Problem to work on:
Word for word, set down the entries that follow.

Available data:

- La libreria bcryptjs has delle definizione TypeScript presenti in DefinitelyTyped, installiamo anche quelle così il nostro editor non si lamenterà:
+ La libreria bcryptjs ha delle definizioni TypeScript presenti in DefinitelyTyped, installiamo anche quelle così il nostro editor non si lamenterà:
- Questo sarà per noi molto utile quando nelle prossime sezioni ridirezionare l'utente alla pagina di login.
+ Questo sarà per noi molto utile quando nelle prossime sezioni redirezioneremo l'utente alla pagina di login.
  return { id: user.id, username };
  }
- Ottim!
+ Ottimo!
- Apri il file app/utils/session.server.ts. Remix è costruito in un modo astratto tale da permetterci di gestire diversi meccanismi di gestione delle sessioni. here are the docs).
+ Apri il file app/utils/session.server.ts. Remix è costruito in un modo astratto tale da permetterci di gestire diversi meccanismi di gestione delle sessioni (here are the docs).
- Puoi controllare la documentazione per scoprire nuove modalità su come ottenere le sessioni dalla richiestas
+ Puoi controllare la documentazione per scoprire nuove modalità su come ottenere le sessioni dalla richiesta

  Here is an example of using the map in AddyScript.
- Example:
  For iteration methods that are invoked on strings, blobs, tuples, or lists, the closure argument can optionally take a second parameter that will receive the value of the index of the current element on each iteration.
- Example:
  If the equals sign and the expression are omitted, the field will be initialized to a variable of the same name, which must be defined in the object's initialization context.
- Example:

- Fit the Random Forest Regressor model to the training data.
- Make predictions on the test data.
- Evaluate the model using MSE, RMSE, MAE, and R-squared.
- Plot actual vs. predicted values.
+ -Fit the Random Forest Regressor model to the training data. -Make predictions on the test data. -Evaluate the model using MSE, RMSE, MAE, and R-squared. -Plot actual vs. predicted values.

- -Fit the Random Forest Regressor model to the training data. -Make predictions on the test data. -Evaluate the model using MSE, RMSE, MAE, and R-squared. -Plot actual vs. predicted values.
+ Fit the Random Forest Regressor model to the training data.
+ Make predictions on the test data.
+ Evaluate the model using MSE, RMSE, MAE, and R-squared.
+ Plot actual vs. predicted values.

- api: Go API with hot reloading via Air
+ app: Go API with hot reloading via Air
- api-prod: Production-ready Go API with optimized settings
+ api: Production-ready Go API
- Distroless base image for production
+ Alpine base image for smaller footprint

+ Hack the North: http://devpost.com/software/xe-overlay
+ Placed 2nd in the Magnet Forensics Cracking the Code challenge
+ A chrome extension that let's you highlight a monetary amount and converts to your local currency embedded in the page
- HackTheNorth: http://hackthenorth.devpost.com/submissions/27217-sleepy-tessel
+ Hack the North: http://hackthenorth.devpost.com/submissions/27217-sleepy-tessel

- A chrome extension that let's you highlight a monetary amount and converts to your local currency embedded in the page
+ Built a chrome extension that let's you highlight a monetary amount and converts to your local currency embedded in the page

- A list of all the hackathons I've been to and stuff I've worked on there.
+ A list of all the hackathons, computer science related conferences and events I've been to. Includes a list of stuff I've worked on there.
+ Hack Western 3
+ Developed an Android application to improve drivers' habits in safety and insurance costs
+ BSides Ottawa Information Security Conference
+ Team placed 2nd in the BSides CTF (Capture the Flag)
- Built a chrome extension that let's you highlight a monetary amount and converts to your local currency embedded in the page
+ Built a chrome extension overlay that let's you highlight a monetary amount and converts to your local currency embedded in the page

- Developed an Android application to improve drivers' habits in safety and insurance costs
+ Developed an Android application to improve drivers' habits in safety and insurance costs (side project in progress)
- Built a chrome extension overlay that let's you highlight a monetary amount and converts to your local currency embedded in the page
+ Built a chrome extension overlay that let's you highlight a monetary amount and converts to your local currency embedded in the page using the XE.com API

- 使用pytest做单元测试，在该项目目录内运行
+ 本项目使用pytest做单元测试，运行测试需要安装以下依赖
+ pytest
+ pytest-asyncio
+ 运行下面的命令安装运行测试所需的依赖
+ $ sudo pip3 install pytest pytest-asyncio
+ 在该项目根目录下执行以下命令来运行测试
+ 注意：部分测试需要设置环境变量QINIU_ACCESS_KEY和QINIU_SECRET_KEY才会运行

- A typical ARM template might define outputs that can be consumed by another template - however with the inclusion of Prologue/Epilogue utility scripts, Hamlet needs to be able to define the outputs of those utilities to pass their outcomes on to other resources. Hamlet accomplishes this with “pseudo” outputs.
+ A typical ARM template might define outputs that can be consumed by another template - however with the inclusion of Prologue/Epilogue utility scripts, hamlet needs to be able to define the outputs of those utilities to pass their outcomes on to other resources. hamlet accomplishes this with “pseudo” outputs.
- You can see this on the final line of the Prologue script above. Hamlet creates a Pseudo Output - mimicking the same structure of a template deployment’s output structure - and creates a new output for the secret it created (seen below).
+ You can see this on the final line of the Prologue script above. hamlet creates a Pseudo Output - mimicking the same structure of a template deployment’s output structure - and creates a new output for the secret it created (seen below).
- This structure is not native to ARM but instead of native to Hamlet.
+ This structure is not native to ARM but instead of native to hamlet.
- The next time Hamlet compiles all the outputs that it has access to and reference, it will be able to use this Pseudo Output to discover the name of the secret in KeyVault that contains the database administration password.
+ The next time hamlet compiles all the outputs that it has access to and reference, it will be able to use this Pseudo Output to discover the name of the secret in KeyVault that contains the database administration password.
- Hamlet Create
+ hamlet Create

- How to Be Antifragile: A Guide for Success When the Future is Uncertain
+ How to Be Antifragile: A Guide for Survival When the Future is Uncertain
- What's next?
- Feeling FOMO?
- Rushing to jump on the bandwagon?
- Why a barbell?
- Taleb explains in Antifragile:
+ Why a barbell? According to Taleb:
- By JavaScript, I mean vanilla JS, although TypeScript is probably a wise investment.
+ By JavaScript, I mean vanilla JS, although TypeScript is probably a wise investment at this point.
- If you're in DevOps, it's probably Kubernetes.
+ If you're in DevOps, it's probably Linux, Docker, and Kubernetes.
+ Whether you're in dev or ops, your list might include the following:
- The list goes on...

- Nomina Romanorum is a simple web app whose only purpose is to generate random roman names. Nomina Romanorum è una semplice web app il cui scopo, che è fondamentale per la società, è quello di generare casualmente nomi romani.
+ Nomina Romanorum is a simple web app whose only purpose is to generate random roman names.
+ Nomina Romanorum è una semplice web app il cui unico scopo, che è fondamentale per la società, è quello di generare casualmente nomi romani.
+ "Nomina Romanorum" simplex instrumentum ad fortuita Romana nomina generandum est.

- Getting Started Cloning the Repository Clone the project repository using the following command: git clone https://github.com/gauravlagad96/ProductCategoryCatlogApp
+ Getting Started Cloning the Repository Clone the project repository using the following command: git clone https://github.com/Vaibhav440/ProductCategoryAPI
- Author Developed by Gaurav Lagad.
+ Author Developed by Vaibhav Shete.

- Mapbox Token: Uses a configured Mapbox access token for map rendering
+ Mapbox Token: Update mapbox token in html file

Output below:
- La libreria bcryptjs has delle definizione TypeScript presenti in DefinitelyTyped, installiamo anche quelle così il nostro editor non si lamenterà:
+ La libreria bcryptjs ha delle definizioni TypeScript presenti in DefinitelyTyped, installiamo anche quelle così il nostro editor non si lamenterà:
- Questo sarà per noi molto utile quando nelle prossime sezioni ridirezionare l'utente alla pagina di login.
+ Questo sarà per noi molto utile quando nelle prossime sezioni redirezioneremo l'utente alla pagina di login.
  return { id: user.id, username };
  }
- Ottim!
+ Ottimo!
- Apri il file app/utils/session.server.ts. Remix è costruito in un modo astratto tale da permetterci di gestire diversi meccanismi di gestione delle sessioni. here are the docs).
+ Apri il file app/utils/session.server.ts. Remix è costruito in un modo astratto tale da permetterci di gestire diversi meccanismi di gestione delle sessioni (here are the docs).
- Puoi controllare la documentazione per scoprire nuove modalità su come ottenere le sessioni dalla richiestas
+ Puoi controllare la documentazione per scoprire nuove modalità su come ottenere le sessioni dalla richiesta

  Here is an example of using the map in AddyScript.
- Example:
  For iteration methods that are invoked on strings, blobs, tuples, or lists, the closure argument can optionally take a second parameter that will receive the value of the index of the current element on each iteration.
- Example:
  If the equals sign and the expression are omitted, the field will be initialized to a variable of the same name, which must be defined in the object's initialization context.
- Example:

- Fit the Random Forest Regressor model to the training data.
- Make predictions on the test data.
- Evaluate the model using MSE, RMSE, MAE, and R-squared.
- Plot actual vs. predicted values.
+ -Fit the Random Forest Regressor model to the training data. -Make predictions on the test data. -Evaluate the model using MSE, RMSE, MAE, and R-squared. -Plot actual vs. predicted values.

- -Fit the Random Forest Regressor model to the training data. -Make predictions on the test data. -Evaluate the model using MSE, RMSE, MAE, and R-squared. -Plot actual vs. predicted values.
+ Fit the Random Forest Regressor model to the training data.
+ Make predictions on the test data.
+ Evaluate the model using MSE, RMSE, MAE, and R-squared.
+ Plot actual vs. predicted values.

- api: Go API with hot reloading via Air
+ app: Go API with hot reloading via Air
- api-prod: Production-ready Go API with optimized settings
+ api: Production-ready Go API
- Distroless base image for production
+ Alpine base image for smaller footprint

+ Hack the North: http://devpost.com/software/xe-overlay
+ Placed 2nd in the Magnet Forensics Cracking the Code challenge
+ A chrome extension that let's you highlight a monetary amount and converts to your local currency embedded in the page
- HackTheNorth: http://hackthenorth.devpost.com/submissions/27217-sleepy-tessel
+ Hack the North: http://hackthenorth.devpost.com/submissions/27217-sleepy-tessel

- A chrome extension that let's you highlight a monetary amount and converts to your local currency embedded in the page
+ Built a chrome extension that let's you highlight a monetary amount and converts to your local currency embedded in the page

- A list of all the hackathons I've been to and stuff I've worked on there.
+ A list of all the hackathons, computer science related conferences and events I've been to. Includes a list of stuff I've worked on there.
+ Hack Western 3
+ Developed an Android application to improve drivers' habits in safety and insurance costs
+ BSides Ottawa Information Security Conference
+ Team placed 2nd in the BSides CTF (Capture the Flag)
- Built a chrome extension that let's you highlight a monetary amount and converts to your local currency embedded in the page
+ Built a chrome extension overlay that let's you highlight a monetary amount and converts to your local currency embedded in the page

- Developed an Android application to improve drivers' habits in safety and insurance costs
+ Developed an Android application to improve drivers' habits in safety and insurance costs (side project in progress)
- Built a chrome extension overlay that let's you highlight a monetary amount and converts to your local currency embedded in the page
+ Built a chrome extension overlay that let's you highlight a monetary amount and converts to your local currency embedded in the page using the XE.com API

- 使用pytest做单元测试，在该项目目录内运行
+ 本项目使用pytest做单元测试，运行测试需要安装以下依赖
+ pytest
+ pytest-asyncio
+ 运行下面的命令安装运行测试所需的依赖
+ $ sudo pip3 install pytest pytest-asyncio
+ 在该项目根目录下执行以下命令来运行测试
+ 注意：部分测试需要设置环境变量QINIU_ACCESS_KEY和QINIU_SECRET_KEY才会运行

- A typical ARM template might define outputs that can be consumed by another template - however with the inclusion of Prologue/Epilogue utility scripts, Hamlet needs to be able to define the outputs of those utilities to pass their outcomes on to other resources. Hamlet accomplishes this with “pseudo” outputs.
+ A typical ARM template might define outputs that can be consumed by another template - however with the inclusion of Prologue/Epilogue utility scripts, hamlet needs to be able to define the outputs of those utilities to pass their outcomes on to other resources. hamlet accomplishes this with “pseudo” outputs.
- You can see this on the final line of the Prologue script above. Hamlet creates a Pseudo Output - mimicking the same structure of a template deployment’s output structure - and creates a new output for the secret it created (seen below).
+ You can see this on the final line of the Prologue script above. hamlet creates a Pseudo Output - mimicking the same structure of a template deployment’s output structure - and creates a new output for the secret it created (seen below).
- This structure is not native to ARM but instead of native to Hamlet.
+ This structure is not native to ARM but instead of native to hamlet.
- The next time Hamlet compiles all the outputs that it has access to and reference, it will be able to use this Pseudo Output to discover the name of the secret in KeyVault that contains the database administration password.
+ The next time hamlet compiles all the outputs that it has access to and reference, it will be able to use this Pseudo Output to discover the name of the secret in KeyVault that contains the database administration password.
- Hamlet Create
+ hamlet Create

- How to Be Antifragile: A Guide for Success When the Future is Uncertain
+ How to Be Antifragile: A Guide for Survival When the Future is Uncertain
- What's next?
- Feeling FOMO?
- Rushing to jump on the bandwagon?
- Why a barbell?
- Taleb explains in Antifragile:
+ Why a barbell? According to Taleb:
- By JavaScript, I mean vanilla JS, although TypeScript is probably a wise investment.
+ By JavaScript, I mean vanilla JS, although TypeScript is probably a wise investment at this point.
- If you're in DevOps, it's probably Kubernetes.
+ If you're in DevOps, it's probably Linux, Docker, and Kubernetes.
+ Whether you're in dev or ops, your list might include the following:
- The list goes on...

- Nomina Romanorum is a simple web app whose only purpose is to generate random roman names. Nomina Romanorum è una semplice web app il cui scopo, che è fondamentale per la società, è quello di generare casualmente nomi romani.
+ Nomina Romanorum is a simple web app whose only purpose is to generate random roman names.
+ Nomina Romanorum è una semplice web app il cui unico scopo, che è fondamentale per la società, è quello di generare casualmente nomi romani.
+ "Nomina Romanorum" simplex instrumentum ad fortuita Romana nomina generandum est.

- Getting Started Cloning the Repository Clone the project repository using the following command: git clone https://github.com/gauravlagad96/ProductCategoryCatlogApp
+ Getting Started Cloning the Repository Clone the project repository using the following command: git clone https://github.com/Vaibhav440/ProductCategoryAPI
- Author Developed by Gaurav Lagad.
+ Author Developed by Vaibhav Shete.

- Mapbox Token: Uses a configured Mapbox access token for map rendering
+ Mapbox Token: Update mapbox token in html file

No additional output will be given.